Now, Rakha goes on, when the pass has been sold and the battlefield evacuated, Intellectual decides to occupy the office of the newly appointed minister. There is good reason to be alarmed, though it is not new and has evidently required the purging of cronies in order to get Intellectual’s blood up. “But what about the fact that Culture within the State has always succumbed to religious pressure anyway, that nothing of any importance has come out of the Ministry in recent memory, that the ministry has always been corrupt and ineffectual? And since the cabinet of which the new minister is part was appointed by the new rulers, what on earth does Intellectual expect?” He concludes, “Psychosis is defined as a loss of contact with external reality. And where external reality consists of a dysfunctional government, nutjob fundamentalism and purposeless rioting … will anyone but a complete psycho think to show concern for the future of ballet?”

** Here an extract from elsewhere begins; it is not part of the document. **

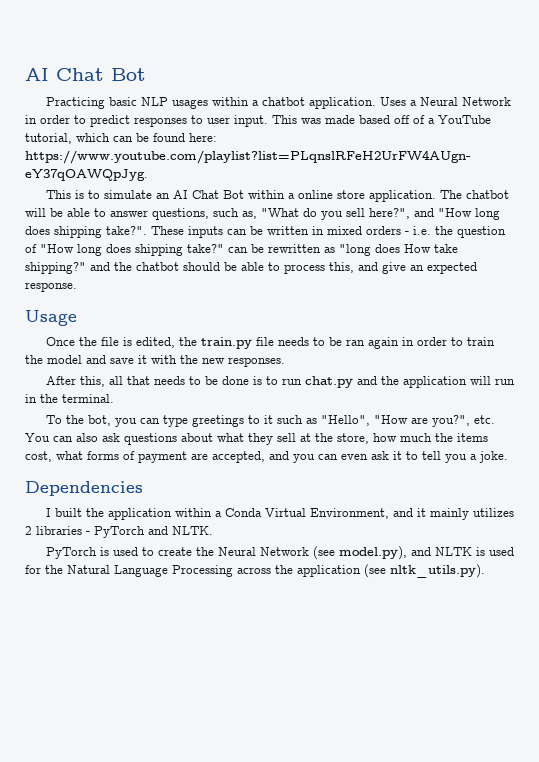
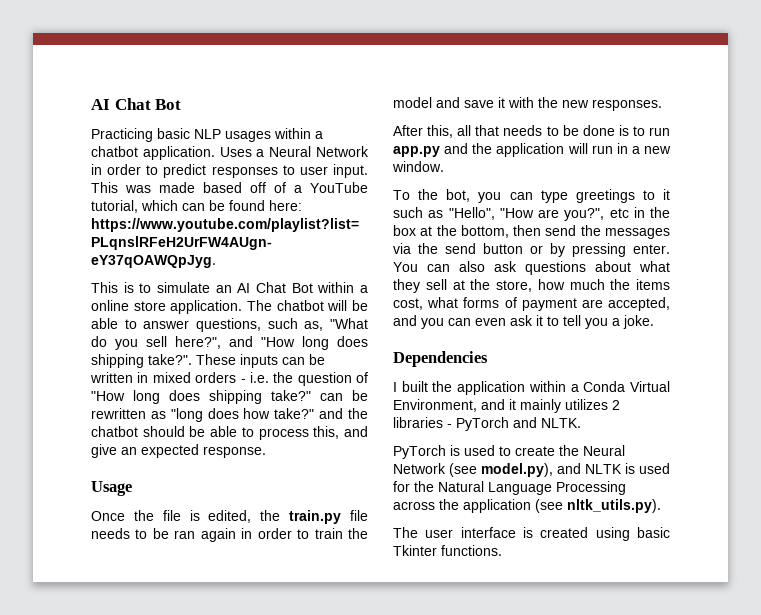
[404,244,458,253] [25,262,86,274] How take shipping?" -> [243,408,315,419] how take?"
[304,376,353,388] chat.py -> [393,146,440,157] app.py
[40,394,114,403] the terminal. -> [631,146,671,154] [392,161,444,172] a new window.
[473,415,495,424] etc. -> [609,207,670,218] [393,225,670,239] [393,243,670,257] etc in the box at the bottom, then send the messages via the send button or by pressing enter.
(485, 571) none -> [393,527,670,541] [393,545,502,556] // The user interface is created using basic Tkinter functions.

This is a vital question across much of the region: what is culture for, and who owns it? Ballet is a Good Thing, of course, and to be cherished; but it has a wonderful irrelevance to the great cultural questions of 2013. Under Nasser there was a genuine and often successful, if uncomfortably centralized, effort to bring culture to the masses across the country; as entropy eroded the 1952 Revolution, culture became both stiflingly bureaucratised and very corrupt, just as it became arrogated to the regime and its pursuit of international celebrity endorsement, glitz and reflected starshine. This isn’t, though many would like it to be, the culture of the majority of Egyptians which (as Intellectual would perhaps shudder to admit) is a mite closer to Mr Abdel Aziz’s conservative, unambitious and piety-based kitsch.
Between Celesteville culture and cosy kitsch there is, though, a third way. It’s not comfortable and it’s often not beautiful but it certainly is expressive. It gets spray-painted and stencilled on walls, sung in cafes and at open-air rallies. It is the raucous, disrespectful, grating, energetic and exciting art that has emerged since the Revolution, from its youth. One very striking thing, returning to Cairo after several months away, is that quite a lot of the street-art is disappearing (though I am told it is being carefully recorded). And who is disappearing it? Close to where I have been staying in Zamalek is the Faculty of Fine Art. When I was last in Cairo, its outside walls were covered in swaggering political murals, many of startlingly high quality. They have all gone, covered over by officially sanctioned and spectacularly dull mosaic panels.
Meanwhile back at the ministry, the party continues. I do rather hope that it wasn’t Intellectual who had the graffiti covered in mosaics. Either way, the stakes are not very high at Celesteville’s Palace of Art and Culture, when down the road in Babar’s palace Rataxes holds court, and the electric razors are out.